◆ MATERIAL PROVIDED
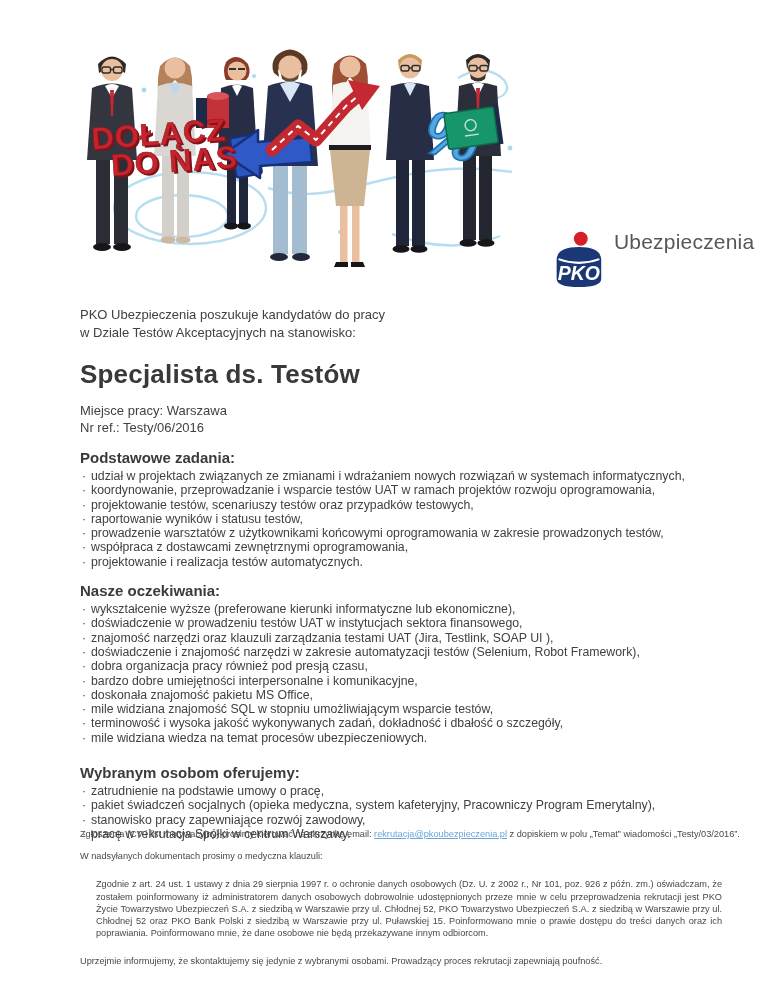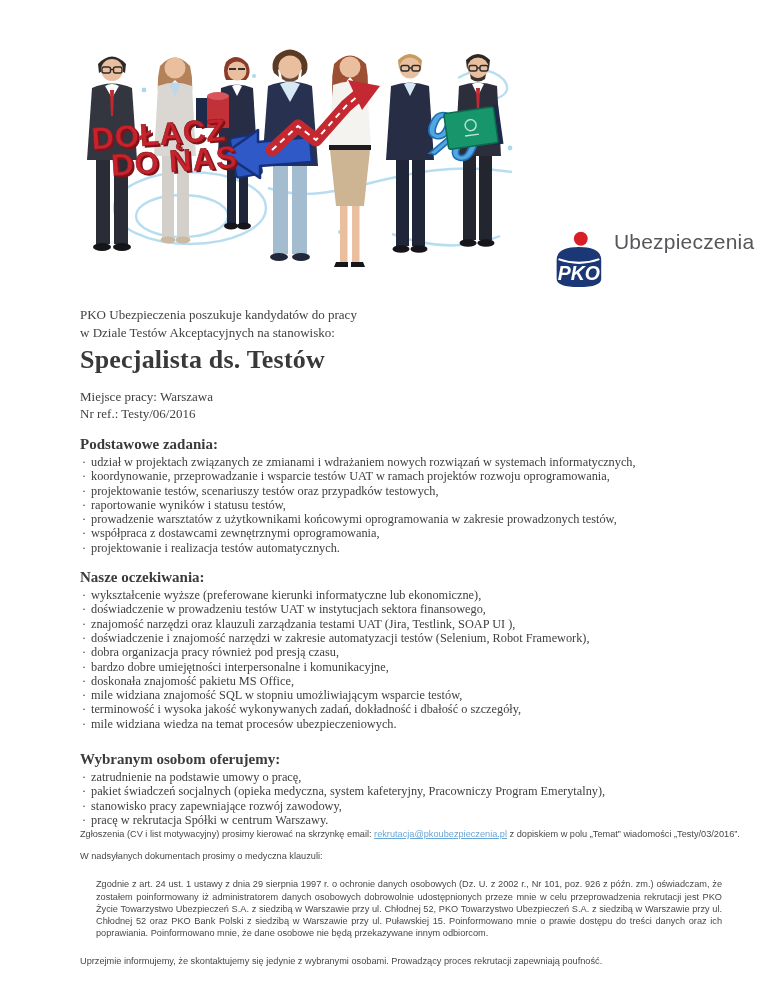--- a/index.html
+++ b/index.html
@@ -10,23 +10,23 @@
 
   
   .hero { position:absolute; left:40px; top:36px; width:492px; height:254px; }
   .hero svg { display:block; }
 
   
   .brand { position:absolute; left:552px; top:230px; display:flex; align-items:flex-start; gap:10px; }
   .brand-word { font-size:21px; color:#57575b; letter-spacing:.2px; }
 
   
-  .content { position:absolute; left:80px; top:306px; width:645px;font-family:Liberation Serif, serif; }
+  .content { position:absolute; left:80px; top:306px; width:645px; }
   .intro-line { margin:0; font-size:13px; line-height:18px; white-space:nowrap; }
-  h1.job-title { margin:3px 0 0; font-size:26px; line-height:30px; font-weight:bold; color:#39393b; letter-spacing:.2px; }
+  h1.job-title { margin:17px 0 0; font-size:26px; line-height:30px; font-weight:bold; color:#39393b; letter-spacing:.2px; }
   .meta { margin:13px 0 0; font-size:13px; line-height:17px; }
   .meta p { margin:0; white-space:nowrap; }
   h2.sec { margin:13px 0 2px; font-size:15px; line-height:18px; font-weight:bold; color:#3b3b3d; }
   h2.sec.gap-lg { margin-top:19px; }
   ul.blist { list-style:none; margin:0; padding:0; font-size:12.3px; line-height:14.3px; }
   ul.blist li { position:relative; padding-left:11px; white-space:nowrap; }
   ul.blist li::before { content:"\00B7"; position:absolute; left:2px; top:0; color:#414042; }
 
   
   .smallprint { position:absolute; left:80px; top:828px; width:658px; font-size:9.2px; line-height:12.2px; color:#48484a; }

◆ WHAT YOU ARE ASKED TO DO
Leaving out the pictures, restate each line of the listing above verbatim, from the opening line to the line bearing "margin:0; font-size:13px; line-height:18px;", inclusive, and no more.

◆ WORKED SOLUTION
--- a/index.html
+++ b/index.html
@@ -10,23 +10,23 @@
 
   
   .hero { position:absolute; left:40px; top:36px; width:492px; height:254px; }
   .hero svg { display:block; }
 
   
   .brand { position:absolute; left:552px; top:230px; display:flex; align-items:flex-start; gap:10px; }
   .brand-word { font-size:21px; color:#57575b; letter-spacing:.2px; }
 
   
-  .content { position:absolute; left:80px; top:306px; width:645px;font-family:Liberation Serif, serif; }
+  .content { position:absolute; left:80px; top:306px; width:645px; }
   .intro-line { margin:0; font-size:13px; line-height:18px; white-space:nowrap; }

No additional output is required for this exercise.